Brief — Copy every line below where the string "width" is found.

Code change snippets —

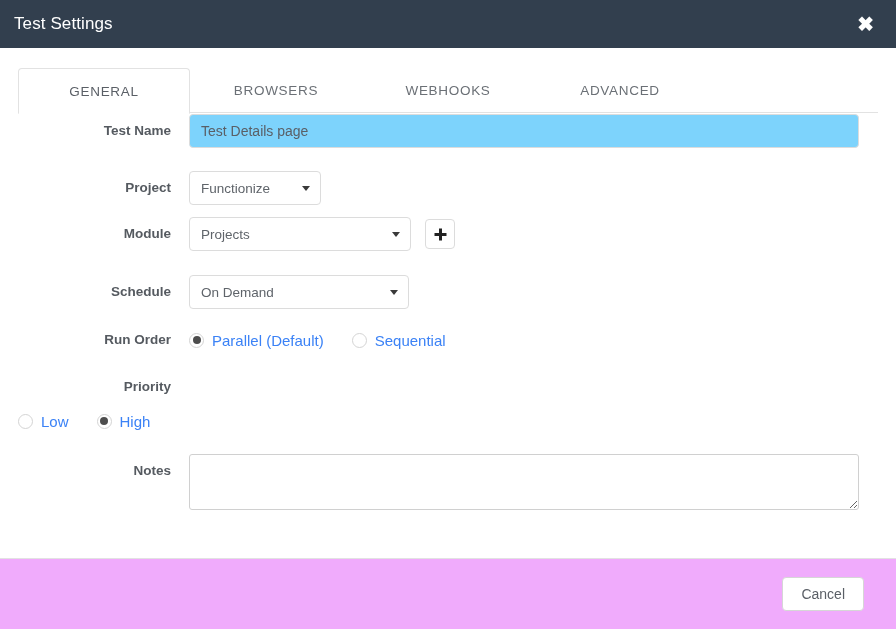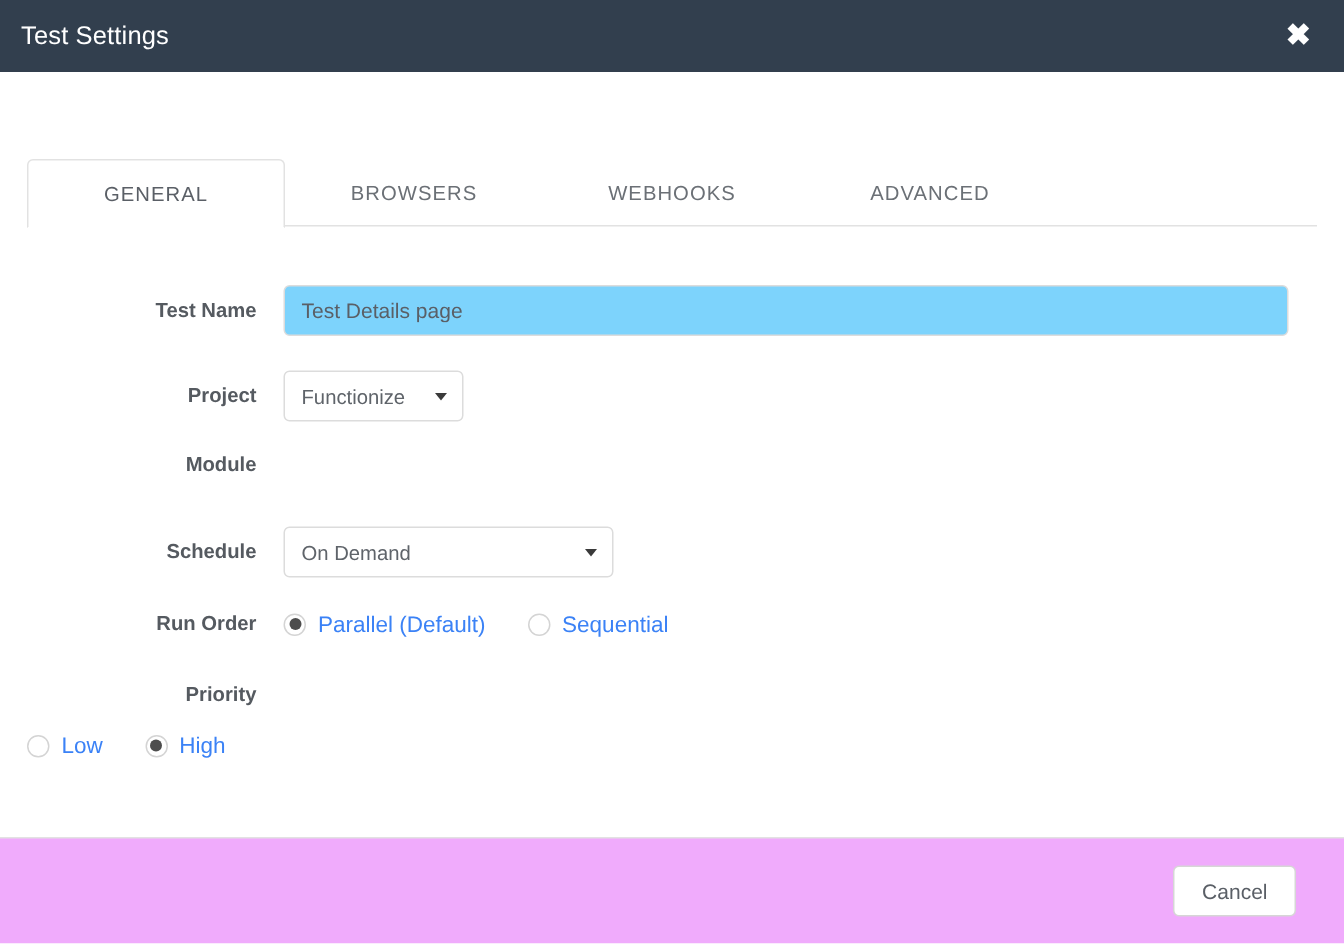--- a/index.html
+++ b/index.html
@@ -23,7 +23,6 @@
     box-sizing: border-box;
     display: flex;
     flex-direction: column;
-    gap: 38px;
   }
 
   

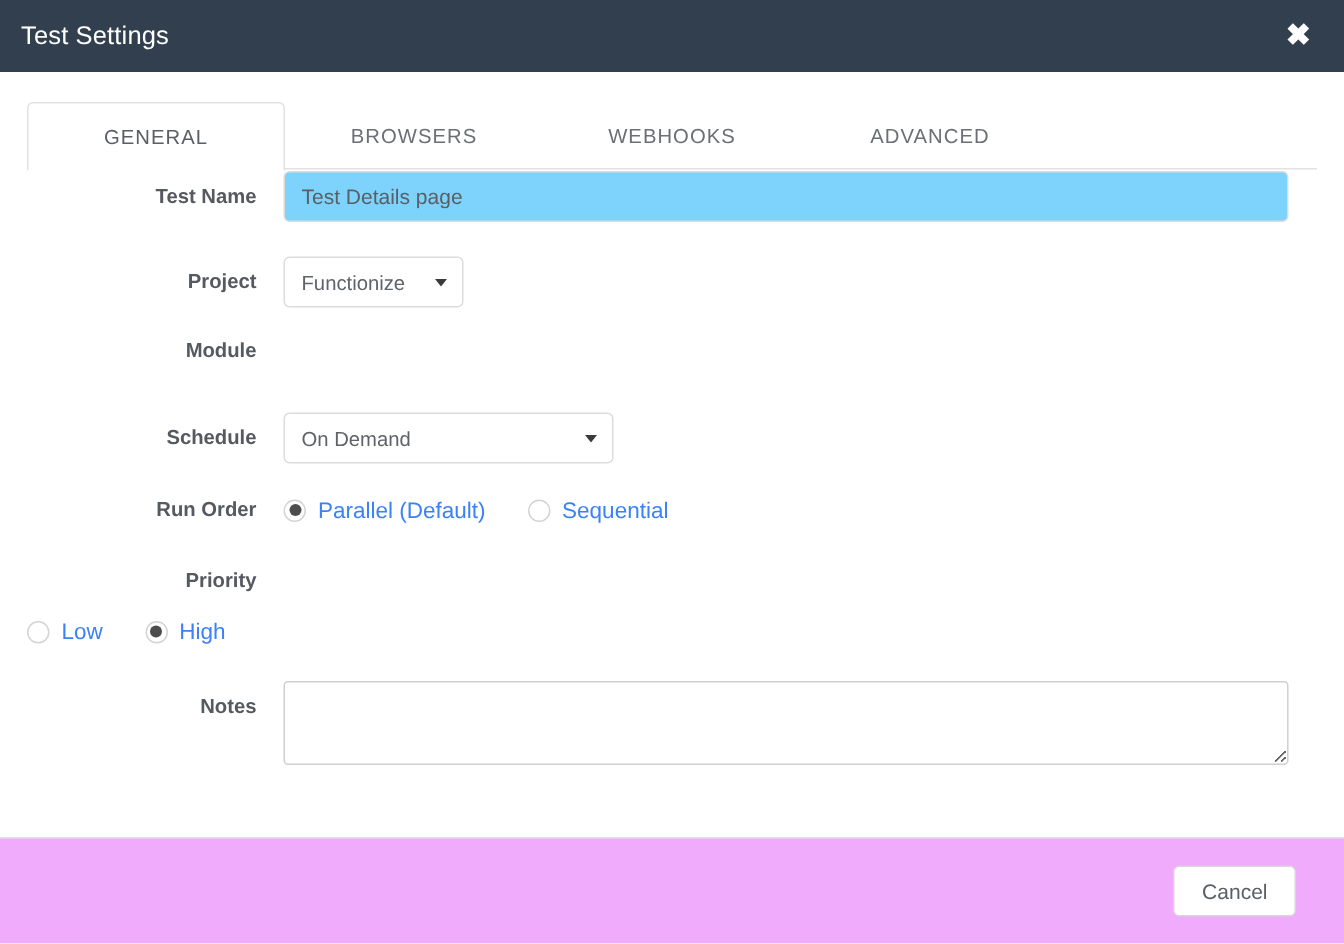--- a/index.html
+++ b/index.html
@@ -182,7 +182,7 @@
     border-right: 4.5px solid transparent;
     border-top: 5px solid #3a3a3a;
   }
-  .select-project { width: 120px; }
+  .select-project { width: 132px; }
   .select-env     { width: 135px; }
   .select-module  { width: 222px; }
   .select-sched   { width: 220px; }

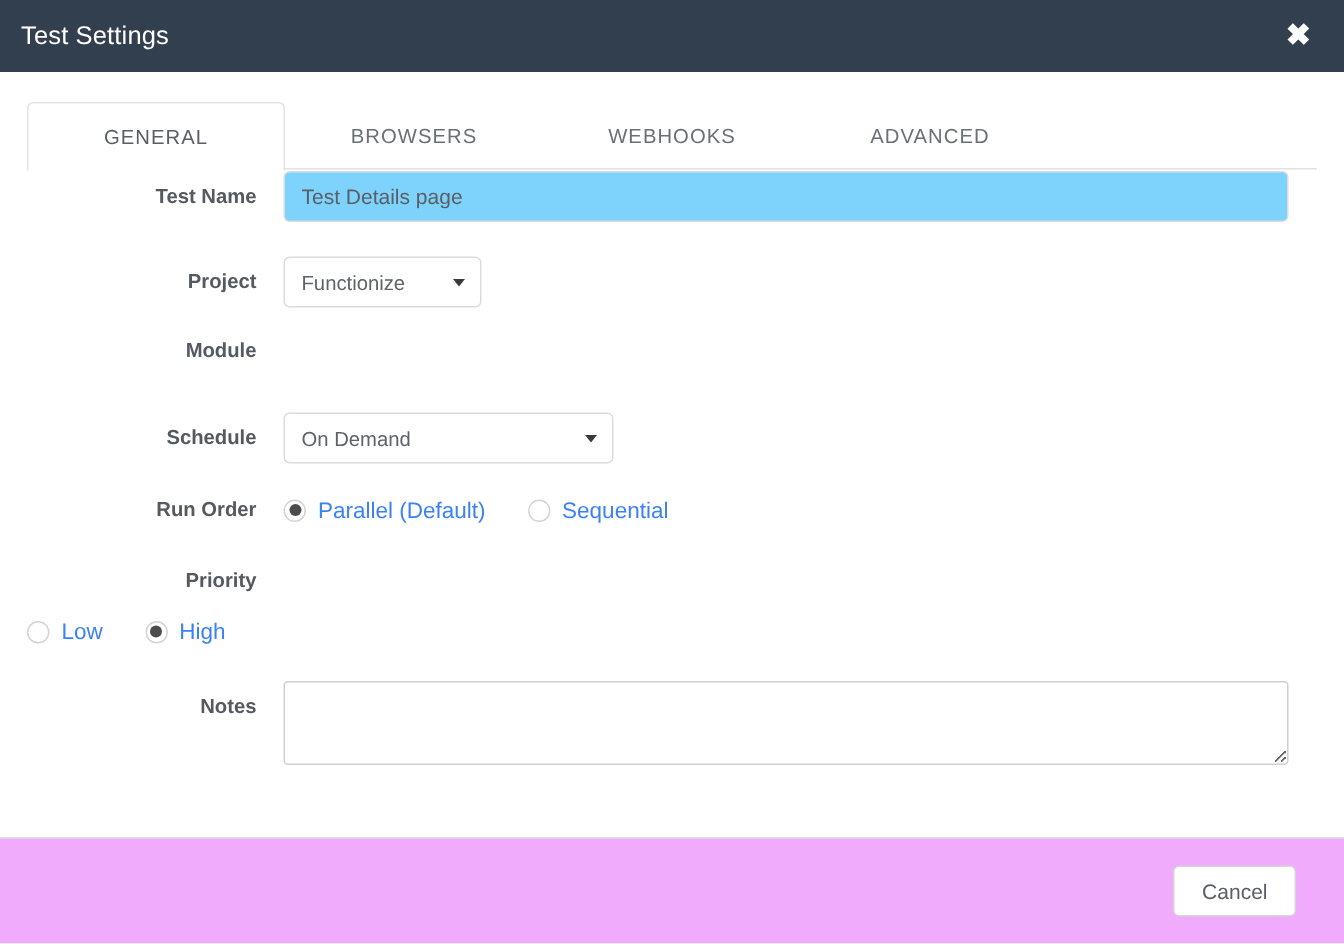--- a/index.html
+++ b/index.html
@@ -343,6 +343,20 @@
 
     <div class="form-row row-module">
       <div class="form-label">Module</div>
+      <div class="form-control-area">
+        <div class="select-box select-module">
+          <span>Projects</span>
+          <span class="caret"></span>
+        </div>
+        <div class="add-btn">
+          <span>
+            <svg width="13" height="13" viewBox="0 0 13 13" aria-hidden="true">
+              <rect x="5" y="0.5" width="3" height="12" fill="#222222"></rect>
+              <rect x="0.5" y="5" width="12" height="3" fill="#222222"></rect>
+            </svg>
+          </span>
+        </div>
+      </div>
     </div>
 
     <div class="form-row row-sched">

Result of this exercise —
-  .select-project { width: 120px; }
+  .select-project { width: 132px; }
   .select-env     { width: 135px; }
   .select-module  { width: 222px; }
   .select-sched   { width: 220px; }
+            <svg width="13" height="13" viewBox="0 0 13 13" aria-hidden="true">
+              <rect x="5" y="0.5" width="3" height="12" fill="#222222"></rect>
+              <rect x="0.5" y="5" width="12" height="3" fill="#222222"></rect>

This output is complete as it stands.